Repeat exactly, and only, the lines of the entries below from the one with "(33, 72) none" through the one with "[126,516,183,535] docs, ->", both ends included.

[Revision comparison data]
━━━━━━━━━━━━━━━━━━━━━━━━━━━━━━
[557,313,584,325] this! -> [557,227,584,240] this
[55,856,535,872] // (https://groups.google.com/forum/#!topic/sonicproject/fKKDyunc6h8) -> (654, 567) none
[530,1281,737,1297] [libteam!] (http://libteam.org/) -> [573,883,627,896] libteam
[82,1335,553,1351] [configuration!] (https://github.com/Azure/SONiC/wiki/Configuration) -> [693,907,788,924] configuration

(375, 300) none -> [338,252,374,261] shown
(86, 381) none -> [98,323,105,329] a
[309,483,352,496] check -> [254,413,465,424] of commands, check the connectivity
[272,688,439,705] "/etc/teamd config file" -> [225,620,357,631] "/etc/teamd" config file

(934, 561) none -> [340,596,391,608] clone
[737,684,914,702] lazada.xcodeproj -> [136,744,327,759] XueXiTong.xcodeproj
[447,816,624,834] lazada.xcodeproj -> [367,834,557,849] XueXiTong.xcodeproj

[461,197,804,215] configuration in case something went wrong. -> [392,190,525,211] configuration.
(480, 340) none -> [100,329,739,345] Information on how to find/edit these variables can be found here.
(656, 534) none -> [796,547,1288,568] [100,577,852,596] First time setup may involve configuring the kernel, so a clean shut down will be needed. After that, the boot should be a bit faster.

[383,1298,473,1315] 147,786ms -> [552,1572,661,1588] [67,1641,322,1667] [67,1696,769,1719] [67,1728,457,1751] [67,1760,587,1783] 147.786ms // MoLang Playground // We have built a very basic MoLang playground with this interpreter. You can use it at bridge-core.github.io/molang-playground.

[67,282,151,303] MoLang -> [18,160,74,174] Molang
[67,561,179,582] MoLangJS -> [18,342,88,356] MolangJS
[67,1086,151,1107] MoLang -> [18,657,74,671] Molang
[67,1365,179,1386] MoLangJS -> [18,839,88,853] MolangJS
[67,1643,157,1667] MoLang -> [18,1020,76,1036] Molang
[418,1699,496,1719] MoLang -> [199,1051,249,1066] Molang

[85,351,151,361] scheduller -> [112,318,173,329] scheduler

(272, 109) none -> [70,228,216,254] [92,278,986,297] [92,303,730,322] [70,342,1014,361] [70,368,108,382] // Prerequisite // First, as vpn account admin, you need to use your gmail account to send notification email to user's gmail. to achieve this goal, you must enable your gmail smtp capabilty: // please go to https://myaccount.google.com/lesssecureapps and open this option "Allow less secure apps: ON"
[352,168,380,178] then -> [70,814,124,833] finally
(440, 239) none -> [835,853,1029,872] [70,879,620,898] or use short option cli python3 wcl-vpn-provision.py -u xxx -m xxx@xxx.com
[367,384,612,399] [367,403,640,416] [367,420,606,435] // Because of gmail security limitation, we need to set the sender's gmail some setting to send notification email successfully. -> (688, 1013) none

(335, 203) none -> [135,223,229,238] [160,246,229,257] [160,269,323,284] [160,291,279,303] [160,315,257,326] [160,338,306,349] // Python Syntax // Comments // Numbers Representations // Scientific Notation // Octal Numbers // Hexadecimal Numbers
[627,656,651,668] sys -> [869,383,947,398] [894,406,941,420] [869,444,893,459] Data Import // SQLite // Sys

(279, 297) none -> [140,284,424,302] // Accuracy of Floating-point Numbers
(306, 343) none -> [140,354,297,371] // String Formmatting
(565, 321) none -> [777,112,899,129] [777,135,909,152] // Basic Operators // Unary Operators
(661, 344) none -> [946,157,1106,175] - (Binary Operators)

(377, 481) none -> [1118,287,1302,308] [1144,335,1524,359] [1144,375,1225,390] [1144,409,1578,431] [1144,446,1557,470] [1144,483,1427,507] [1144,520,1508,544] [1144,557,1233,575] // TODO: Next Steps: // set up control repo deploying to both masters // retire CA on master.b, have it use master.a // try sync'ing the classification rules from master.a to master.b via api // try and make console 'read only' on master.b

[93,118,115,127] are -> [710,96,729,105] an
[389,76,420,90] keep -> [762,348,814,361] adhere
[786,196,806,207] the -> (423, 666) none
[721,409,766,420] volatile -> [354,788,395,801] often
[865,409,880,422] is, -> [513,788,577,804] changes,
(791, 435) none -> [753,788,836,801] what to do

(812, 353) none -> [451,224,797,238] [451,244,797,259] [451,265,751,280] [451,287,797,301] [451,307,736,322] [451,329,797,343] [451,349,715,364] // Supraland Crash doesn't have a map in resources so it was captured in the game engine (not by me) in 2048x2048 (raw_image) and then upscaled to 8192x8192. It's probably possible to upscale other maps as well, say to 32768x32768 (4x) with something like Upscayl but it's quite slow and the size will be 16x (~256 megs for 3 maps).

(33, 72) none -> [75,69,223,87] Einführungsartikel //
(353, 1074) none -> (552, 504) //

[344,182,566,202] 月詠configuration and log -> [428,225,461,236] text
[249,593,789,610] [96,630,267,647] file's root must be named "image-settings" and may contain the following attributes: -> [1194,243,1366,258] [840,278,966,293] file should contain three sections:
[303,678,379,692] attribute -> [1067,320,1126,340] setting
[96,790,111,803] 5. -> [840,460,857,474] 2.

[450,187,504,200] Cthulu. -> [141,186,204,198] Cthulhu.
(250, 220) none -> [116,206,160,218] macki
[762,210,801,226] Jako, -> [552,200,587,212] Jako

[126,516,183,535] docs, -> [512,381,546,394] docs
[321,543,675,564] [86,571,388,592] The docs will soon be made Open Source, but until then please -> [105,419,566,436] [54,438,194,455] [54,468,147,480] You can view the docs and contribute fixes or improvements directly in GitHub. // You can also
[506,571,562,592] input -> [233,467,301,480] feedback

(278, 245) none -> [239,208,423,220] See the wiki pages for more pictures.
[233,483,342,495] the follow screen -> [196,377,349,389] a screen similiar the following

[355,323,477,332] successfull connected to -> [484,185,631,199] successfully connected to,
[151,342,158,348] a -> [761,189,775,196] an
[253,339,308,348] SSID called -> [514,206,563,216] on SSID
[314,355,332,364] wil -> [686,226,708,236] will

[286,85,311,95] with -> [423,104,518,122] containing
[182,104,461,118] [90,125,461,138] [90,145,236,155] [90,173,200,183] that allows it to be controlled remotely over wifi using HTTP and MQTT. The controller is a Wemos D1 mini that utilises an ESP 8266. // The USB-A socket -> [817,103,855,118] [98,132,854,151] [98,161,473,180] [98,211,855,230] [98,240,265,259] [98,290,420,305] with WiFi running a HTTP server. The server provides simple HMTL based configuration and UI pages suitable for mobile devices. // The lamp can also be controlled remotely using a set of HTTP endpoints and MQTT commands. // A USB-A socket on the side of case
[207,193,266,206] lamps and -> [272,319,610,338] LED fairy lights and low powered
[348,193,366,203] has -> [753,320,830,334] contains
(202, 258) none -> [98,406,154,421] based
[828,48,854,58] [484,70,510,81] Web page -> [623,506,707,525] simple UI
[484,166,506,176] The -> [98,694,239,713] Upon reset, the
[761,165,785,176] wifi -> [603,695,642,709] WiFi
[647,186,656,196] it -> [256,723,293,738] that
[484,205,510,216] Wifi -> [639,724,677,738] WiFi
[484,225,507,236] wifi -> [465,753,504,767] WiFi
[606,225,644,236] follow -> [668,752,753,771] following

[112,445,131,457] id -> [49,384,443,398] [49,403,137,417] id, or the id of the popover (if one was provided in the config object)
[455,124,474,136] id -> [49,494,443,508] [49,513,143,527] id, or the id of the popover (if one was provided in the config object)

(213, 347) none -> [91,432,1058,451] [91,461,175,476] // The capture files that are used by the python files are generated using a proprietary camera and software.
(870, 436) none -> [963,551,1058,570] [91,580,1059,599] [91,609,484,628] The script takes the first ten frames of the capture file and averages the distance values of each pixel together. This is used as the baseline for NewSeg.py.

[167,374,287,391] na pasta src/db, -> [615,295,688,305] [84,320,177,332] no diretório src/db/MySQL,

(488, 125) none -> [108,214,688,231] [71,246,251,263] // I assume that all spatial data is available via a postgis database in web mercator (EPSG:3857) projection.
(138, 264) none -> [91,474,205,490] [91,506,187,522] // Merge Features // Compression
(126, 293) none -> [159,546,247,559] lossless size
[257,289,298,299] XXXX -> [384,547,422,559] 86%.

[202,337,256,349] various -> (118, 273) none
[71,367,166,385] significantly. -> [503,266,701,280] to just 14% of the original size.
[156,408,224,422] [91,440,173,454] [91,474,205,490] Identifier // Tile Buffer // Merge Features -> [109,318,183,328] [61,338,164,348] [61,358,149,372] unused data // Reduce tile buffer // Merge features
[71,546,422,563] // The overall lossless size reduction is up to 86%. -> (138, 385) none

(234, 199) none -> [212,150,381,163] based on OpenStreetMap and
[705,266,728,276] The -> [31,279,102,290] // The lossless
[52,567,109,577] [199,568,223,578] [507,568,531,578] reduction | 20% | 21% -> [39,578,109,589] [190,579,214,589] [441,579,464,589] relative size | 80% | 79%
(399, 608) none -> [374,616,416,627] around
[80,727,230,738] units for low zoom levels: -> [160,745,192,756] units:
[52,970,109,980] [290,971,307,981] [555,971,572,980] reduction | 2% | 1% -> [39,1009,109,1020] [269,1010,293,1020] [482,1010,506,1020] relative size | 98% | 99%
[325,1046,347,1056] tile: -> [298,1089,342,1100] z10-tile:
━━━━━━━━━━━━━━━━━━━━━━━━━━━━━━
_TASK ANSWER_
(33, 72) none -> [75,69,223,87] Einführungsartikel //
(353, 1074) none -> (552, 504) //

[344,182,566,202] 月詠configuration and log -> [428,225,461,236] text
[249,593,789,610] [96,630,267,647] file's root must be named "image-settings" and may contain the following attributes: -> [1194,243,1366,258] [840,278,966,293] file should contain three sections:
[303,678,379,692] attribute -> [1067,320,1126,340] setting
[96,790,111,803] 5. -> [840,460,857,474] 2.

[450,187,504,200] Cthulu. -> [141,186,204,198] Cthulhu.
(250, 220) none -> [116,206,160,218] macki
[762,210,801,226] Jako, -> [552,200,587,212] Jako

[126,516,183,535] docs, -> [512,381,546,394] docs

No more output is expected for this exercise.